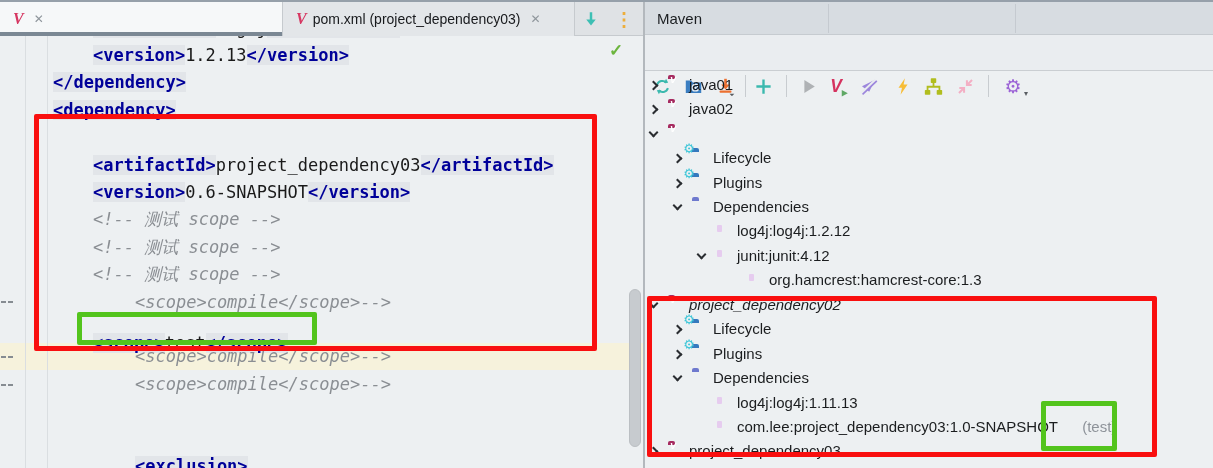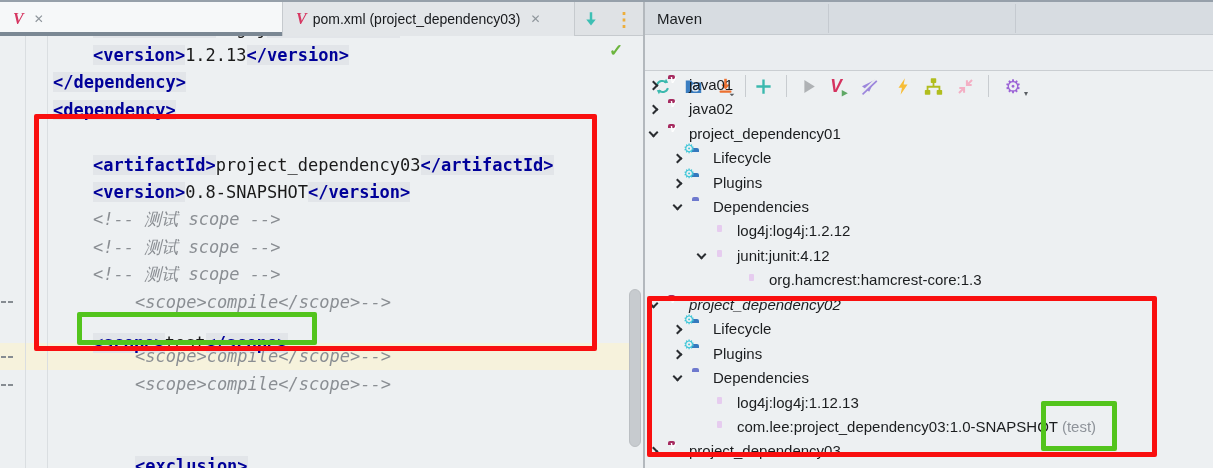--- a/index.html
+++ b/index.html
@@ -60,41 +60,41 @@
   .folder { position:relative; width:17px; height:13px; border-radius:2px; margin-top:3px; }
   .folder::before { content:""; position:absolute; left:0; top:-3px; width:7px; height:4px;
     border-radius:2px 2px 0 0; background:inherit; }
   .folder .vbadge { position:absolute; left:2px; top:-2px; color:#fff; font-size:9px; font-weight:bold;
     font-style:italic; line-height:1; }
   .folder .gearov { position:absolute; right:-3px; bottom:-4px; color:#3EC6D8; font-size:13px; line-height:1; }
   .libicon { position:relative; width:13px; height:15px; margin-top:2px; background:#C795DC; border-radius:2px; }
   .libicon::before { content:""; position:absolute; left:1px; top:1px; width:5px; height:7px;
     background:#E6CCEF; border-radius:1px; }
   .tlabel { position:absolute; top:2px; white-space:nowrap; }
-  .tsuffix { color:#8E939A; }
+  .tsuffix { color:#8E939A;margin-left:20px; }
   
   .ann { position:absolute; border-style:solid; border-width:5px; border-radius:2px;
     z-index:20; pointer-events:none; background:transparent; }
 </style>
 </head>
 <body>
 
 <div id="app">
 
   <div id="editor">
     <div id="current-line" style="top: 341.4px;"></div>
     <div class="guide" style="left:25px;"></div>
     <div class="guide" style="left:47px;"></div>
     <div id="code-layer">
         <div class="code-line" style="left: 93px; top: 12.6px;"><span class="tk tag">&lt;artifactId&gt;</span><span class="tk txt">log4j</span><span class="tk tag">&lt;/artifactId&gt;</span></div>
         <div class="code-line" style="left: 93px; top: 40px;"><span class="tk tag">&lt;version&gt;</span><span class="tk txt">1.2.13</span><span class="tk tag">&lt;/version&gt;</span></div>
         <div class="code-line" style="left: 53px; top: 67.4px;"><span class="tk tag">&lt;/dependency&gt;</span></div>
         <div class="code-line" style="left: 53px; top: 94.8px;"><span class="tk tag">&lt;dependency&gt;</span></div>
         <div class="code-line" style="left: 93px; top: 149.6px;"><span class="tk tag">&lt;artifactId&gt;</span><span class="tk txt">project_dependency03</span><span class="tk tag">&lt;/artifactId&gt;</span></div>
-        <div class="code-line" style="left: 93px; top: 177px;"><span class="tk tag">&lt;version&gt;</span><span class="tk txt">0.8-SNAPSHOT</span><span class="tk tag">&lt;/version&gt;</span></div>
+        <div class="code-line" style="left: 93px; top: 177px;"><span class="tk tag">&lt;version&gt;</span><span class="tk txt">0.6-SNAPSHOT</span><span class="tk tag">&lt;/version&gt;</span></div>
         <div class="code-line" style="left: 93px; top: 204.4px;"><span class="tk com">&lt;!-- 测试 scope --&gt;</span></div>
         <div class="code-line" style="left: 93px; top: 231.8px;"><span class="tk com">&lt;!-- 测试 scope --&gt;</span></div>
         <div class="code-line" style="left: 93px; top: 259.2px;"><span class="tk com">&lt;!-- 测试 scope --&gt;</span></div>
         <div class="code-line" style="left: 135px; top: 286.6px;"><span class="tk com">&lt;scope&gt;compile&lt;/scope&gt;--&gt;</span></div>
         <div class="code-line" style="left: 93px; top: 328px;"><span class="tk tag">&lt;scope&gt;</span><span class="tk txt">test</span><span class="tk tag">&lt;/scope&gt;</span></div>
         <div class="code-line" style="left: 135px; top: 341.4px;"><span class="tk com">&lt;scope&gt;compile&lt;/scope&gt;--&gt;</span></div>
         <div class="code-line" style="left: 135px; top: 368.8px;"><span class="tk com">&lt;scope&gt;compile&lt;/scope&gt;--&gt;</span></div>
         <div class="code-line" style="left: 93px; top: 396.2px;"></div>
         <div class="code-line" style="left: 135px; top: 451px;"><span class="tk tag">&lt;exclusion&gt;</span></div>
       </div>
@@ -226,21 +226,20 @@
           <span class="tlabel" style="left: 44px;">java01</span>
         </div>
         <div class="trow" style="top: 27.15px;">
           <span class="chev collapsed" style="left: 5px;"></span>
           <span class="ticon" style="left: 23px;"><span class="folder" style="background: rgb(166, 43, 96);"><span class="vbadge">V</span></span></span>
           <span class="tlabel" style="left: 44px;">java02</span>
         </div>
         <div class="trow" style="top: 51.6px;">
           <span class="chev expanded" style="left: 5px;"></span>
           <span class="ticon" style="left: 23px;"><span class="folder" style="background: rgb(166, 43, 96);"><span class="vbadge">V</span></span></span>
-          <span class="tlabel" style="left: 44px;">project_dependency01</span>
         </div>
         <div class="trow" style="top: 76.05px;">
           <span class="chev collapsed" style="left: 29px;"></span>
           <span class="ticon" style="left: 47px;"><span class="folder" style="background: rgb(53, 121, 190);"><span class="gearov">⚙</span></span></span>
           <span class="tlabel" style="left: 68px;">Lifecycle</span>
         </div>
         <div class="trow" style="top: 100.5px;">
           <span class="chev collapsed" style="left: 29px;"></span>
           <span class="ticon" style="left: 47px;"><span class="folder" style="background: rgb(53, 121, 190);"><span class="gearov">⚙</span></span></span>
           <span class="tlabel" style="left: 68px;">Plugins</span>
@@ -278,21 +277,21 @@
           <span class="ticon" style="left: 47px;"><span class="folder" style="background: rgb(53, 121, 190);"><span class="gearov">⚙</span></span></span>
           <span class="tlabel" style="left: 68px;">Plugins</span>
         </div>
         <div class="trow" style="top: 296.1px;">
           <span class="chev expanded" style="left: 29px;"></span>
           <span class="ticon" style="left: 47px;"><span class="folder" style="background: rgb(110, 121, 206);"></span></span>
           <span class="tlabel" style="left: 68px;">Dependencies</span>
         </div>
         <div class="trow" style="top: 320.55px;">
           <span class="ticon" style="left: 71px;"><span class="libicon"></span></span>
-          <span class="tlabel" style="left: 92px;">log4j:log4j:1.12.13</span>
+          <span class="tlabel" style="left: 92px;">log4j:log4j:1.11.13</span>
         </div>
         <div class="trow" style="top: 345px;">
           <span class="ticon" style="left: 71px;"><span class="libicon"></span></span>
           <span class="tlabel" style="left: 92px;">com.lee:project_dependency03:1.0-SNAPSHOT<span class="tsuffix"> (test)</span></span>
         </div>
         <div class="trow" style="top: 369.45px;">
           <span class="chev collapsed" style="left: 5px;"></span>
           <span class="ticon" style="left: 23px;"><span class="folder" style="background: rgb(166, 43, 96);"><span class="vbadge">V</span></span></span>
           <span class="tlabel" style="left: 44px;">project_dependency03</span>
         </div>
★ ★ ★ ★ ★ ★ ★
◆ WHAT THE TASK REQUIRES
Would you print all of the material exactly as written, minus the pictures?

◆ EXERCISE RESULT
--- a/index.html
+++ b/index.html
@@ -60,41 +60,41 @@
   .folder { position:relative; width:17px; height:13px; border-radius:2px; margin-top:3px; }
   .folder::before { content:""; position:absolute; left:0; top:-3px; width:7px; height:4px;
     border-radius:2px 2px 0 0; background:inherit; }
   .folder .vbadge { position:absolute; left:2px; top:-2px; color:#fff; font-size:9px; font-weight:bold;
     font-style:italic; line-height:1; }
   .folder .gearov { position:absolute; right:-3px; bottom:-4px; color:#3EC6D8; font-size:13px; line-height:1; }
   .libicon { position:relative; width:13px; height:15px; margin-top:2px; background:#C795DC; border-radius:2px; }
   .libicon::before { content:""; position:absolute; left:1px; top:1px; width:5px; height:7px;
     background:#E6CCEF; border-radius:1px; }
   .tlabel { position:absolute; top:2px; white-space:nowrap; }
-  .tsuffix { color:#8E939A; }
+  .tsuffix { color:#8E939A;margin-left:20px; }
   
   .ann { position:absolute; border-style:solid; border-width:5px; border-radius:2px;
     z-index:20; pointer-events:none; background:transparent; }
 </style>
 </head>
 <body>
 
 <div id="app">
 
   <div id="editor">
     <div id="current-line" style="top: 341.4px;"></div>
     <div class="guide" style="left:25px;"></div>
     <div class="guide" style="left:47px;"></div>
     <div id="code-layer">
         <div class="code-line" style="left: 93px; top: 12.6px;"><span class="tk tag">&lt;artifactId&gt;</span><span class="tk txt">log4j</span><span class="tk tag">&lt;/artifactId&gt;</span></div>
         <div class="code-line" style="left: 93px; top: 40px;"><span class="tk tag">&lt;version&gt;</span><span class="tk txt">1.2.13</span><span class="tk tag">&lt;/version&gt;</span></div>
         <div class="code-line" style="left: 53px; top: 67.4px;"><span class="tk tag">&lt;/dependency&gt;</span></div>
         <div class="code-line" style="left: 53px; top: 94.8px;"><span class="tk tag">&lt;dependency&gt;</span></div>
         <div class="code-line" style="left: 93px; top: 149.6px;"><span class="tk tag">&lt;artifactId&gt;</span><span class="tk txt">project_dependency03</span><span class="tk tag">&lt;/artifactId&gt;</span></div>
-        <div class="code-line" style="left: 93px; top: 177px;"><span class="tk tag">&lt;version&gt;</span><span class="tk txt">0.8-SNAPSHOT</span><span class="tk tag">&lt;/version&gt;</span></div>
+        <div class="code-line" style="left: 93px; top: 177px;"><span class="tk tag">&lt;version&gt;</span><span class="tk txt">0.6-SNAPSHOT</span><span class="tk tag">&lt;/version&gt;</span></div>
         <div class="code-line" style="left: 93px; top: 204.4px;"><span class="tk com">&lt;!-- 测试 scope --&gt;</span></div>
         <div class="code-line" style="left: 93px; top: 231.8px;"><span class="tk com">&lt;!-- 测试 scope --&gt;</span></div>
         <div class="code-line" style="left: 93px; top: 259.2px;"><span class="tk com">&lt;!-- 测试 scope --&gt;</span></div>
         <div class="code-line" style="left: 135px; top: 286.6px;"><span class="tk com">&lt;scope&gt;compile&lt;/scope&gt;--&gt;</span></div>
         <div class="code-line" style="left: 93px; top: 328px;"><span class="tk tag">&lt;scope&gt;</span><span class="tk txt">test</span><span class="tk tag">&lt;/scope&gt;</span></div>
         <div class="code-line" style="left: 135px; top: 341.4px;"><span class="tk com">&lt;scope&gt;compile&lt;/scope&gt;--&gt;</span></div>
         <div class="code-line" style="left: 135px; top: 368.8px;"><span class="tk com">&lt;scope&gt;compile&lt;/scope&gt;--&gt;</span></div>
         <div class="code-line" style="left: 93px; top: 396.2px;"></div>
         <div class="code-line" style="left: 135px; top: 451px;"><span class="tk tag">&lt;exclusion&gt;</span></div>
       </div>
@@ -226,21 +226,20 @@
           <span class="tlabel" style="left: 44px;">java01</span>
         </div>
         <div class="trow" style="top: 27.15px;">
           <span class="chev collapsed" style="left: 5px;"></span>
           <span class="ticon" style="left: 23px;"><span class="folder" style="background: rgb(166, 43, 96);"><span class="vbadge">V</span></span></span>
           <span class="tlabel" style="left: 44px;">java02</span>
         </div>
         <div class="trow" style="top: 51.6px;">
           <span class="chev expanded" style="left: 5px;"></span>
           <span class="ticon" style="left: 23px;"><span class="folder" style="background: rgb(166, 43, 96);"><span class="vbadge">V</span></span></span>
-          <span class="tlabel" style="left: 44px;">project_dependency01</span>
         </div>
         <div class="trow" style="top: 76.05px;">
           <span class="chev collapsed" style="left: 29px;"></span>
           <span class="ticon" style="left: 47px;"><span class="folder" style="background: rgb(53, 121, 190);"><span class="gearov">⚙</span></span></span>
           <span class="tlabel" style="left: 68px;">Lifecycle</span>
         </div>
         <div class="trow" style="top: 100.5px;">
           <span class="chev collapsed" style="left: 29px;"></span>
           <span class="ticon" style="left: 47px;"><span class="folder" style="background: rgb(53, 121, 190);"><span class="gearov">⚙</span></span></span>
           <span class="tlabel" style="left: 68px;">Plugins</span>
@@ -278,21 +277,21 @@
           <span class="ticon" style="left: 47px;"><span class="folder" style="background: rgb(53, 121, 190);"><span class="gearov">⚙</span></span></span>
           <span class="tlabel" style="left: 68px;">Plugins</span>
         </div>
         <div class="trow" style="top: 296.1px;">
           <span class="chev expanded" style="left: 29px;"></span>
           <span class="ticon" style="left: 47px;"><span class="folder" style="background: rgb(110, 121, 206);"></span></span>
           <span class="tlabel" style="left: 68px;">Dependencies</span>
         </div>
         <div class="trow" style="top: 320.55px;">
           <span class="ticon" style="left: 71px;"><span class="libicon"></span></span>
-          <span class="tlabel" style="left: 92px;">log4j:log4j:1.12.13</span>
+          <span class="tlabel" style="left: 92px;">log4j:log4j:1.11.13</span>
         </div>
         <div class="trow" style="top: 345px;">
           <span class="ticon" style="left: 71px;"><span class="libicon"></span></span>
           <span class="tlabel" style="left: 92px;">com.lee:project_dependency03:1.0-SNAPSHOT<span class="tsuffix"> (test)</span></span>
         </div>
         <div class="trow" style="top: 369.45px;">
           <span class="chev collapsed" style="left: 5px;"></span>
           <span class="ticon" style="left: 23px;"><span class="folder" style="background: rgb(166, 43, 96);"><span class="vbadge">V</span></span></span>
           <span class="tlabel" style="left: 44px;">project_dependency03</span>
         </div>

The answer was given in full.